皇后的一番话,将责任都推到了程妍身上,句句偏向南王,从皇上的角度维护他们父子的关系,表现出了皇上所希望看到的“母子和睦”。
“嗯……朕认为也是如此。”皇上点点头。
“父皇!”玄瑾南一听,赶忙上前道,“儿臣已经把事情整个经过都如实禀知父皇,父皇说会查明真相的?”
“没错,你说的很清楚,朕也相信你是清白的,可是,关系到假传太后懿旨一事,你也并没有说出个所以然,你不是也说自己赶到林中时只有程妍一人么?假冒之人何去?程妍如何脱身?让朕看来,整件事就像是程妍在故意等着你!她到底想做什么,估计只有她自己心里清楚,只不过被完颜彻赶到给破坏了。”

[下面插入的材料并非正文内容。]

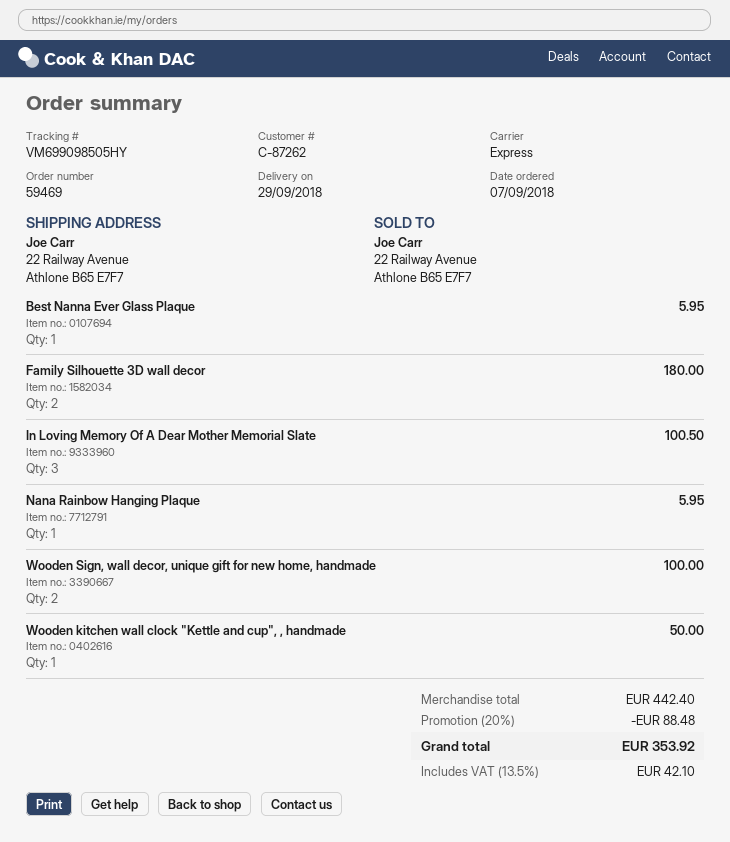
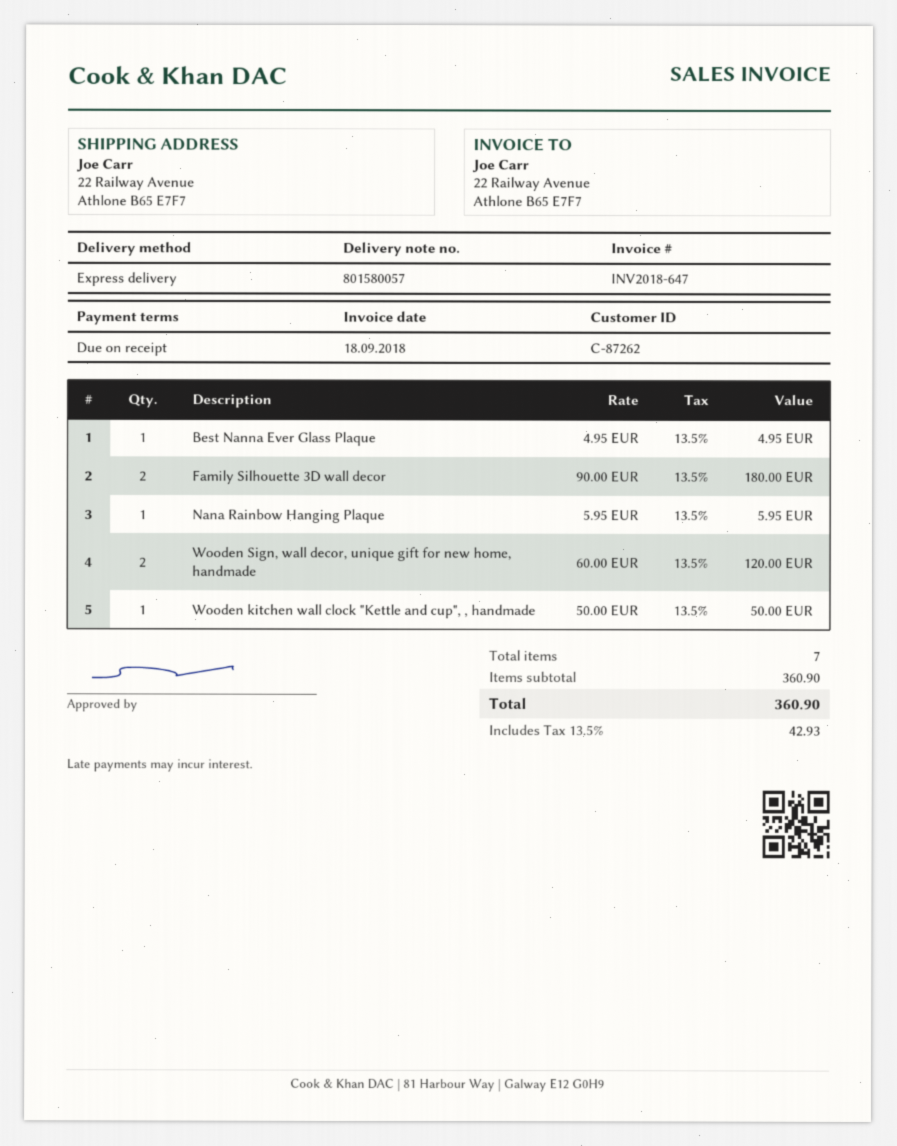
Best Nanna Ever Glass Plaque: 1 for 5.95 -> 1 for 4.95
In Loving Memory Of A Dear Mother Memorial Slate: 3 for 100.50 -> none
Wooden Sign, wall decor, unique gift for new home, handmade: 2 for 100.00 -> 2 for 120.00
subtotal: 442.40 -> 360.90
discount: 20% = 88.48 -> none
tax: 13.5% = 42.10 -> 13.5% = 42.93
total: 353.92 -> 360.90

皇上说着,深吸了口气,“瑾南,你还年幼,秉性纯良,不懂世人用心情有可原,但你却不能被自己表面看到的所蒙蔽。就像朕,虽然有完颜彻等人可以作证,可朕也不相信他看到的那些表面上的情形,丝毫不会怀疑你。朕不相信,程妍刚回京几天,你就能跟她熟络到暗自私会的地步!”
“父皇不怀疑儿臣,却怀疑程妍?”玄瑾南很意外。
“只要她能把一切都解释的通,朕也不会怀疑她。”皇上说着,扫了眼依旧被关在铁栏里的程妍。
“父皇就是因为假传太后懿旨一事不清,所以才怀疑她?”玄瑾南后知后觉,有些明白自己坦白的东西是不是多了?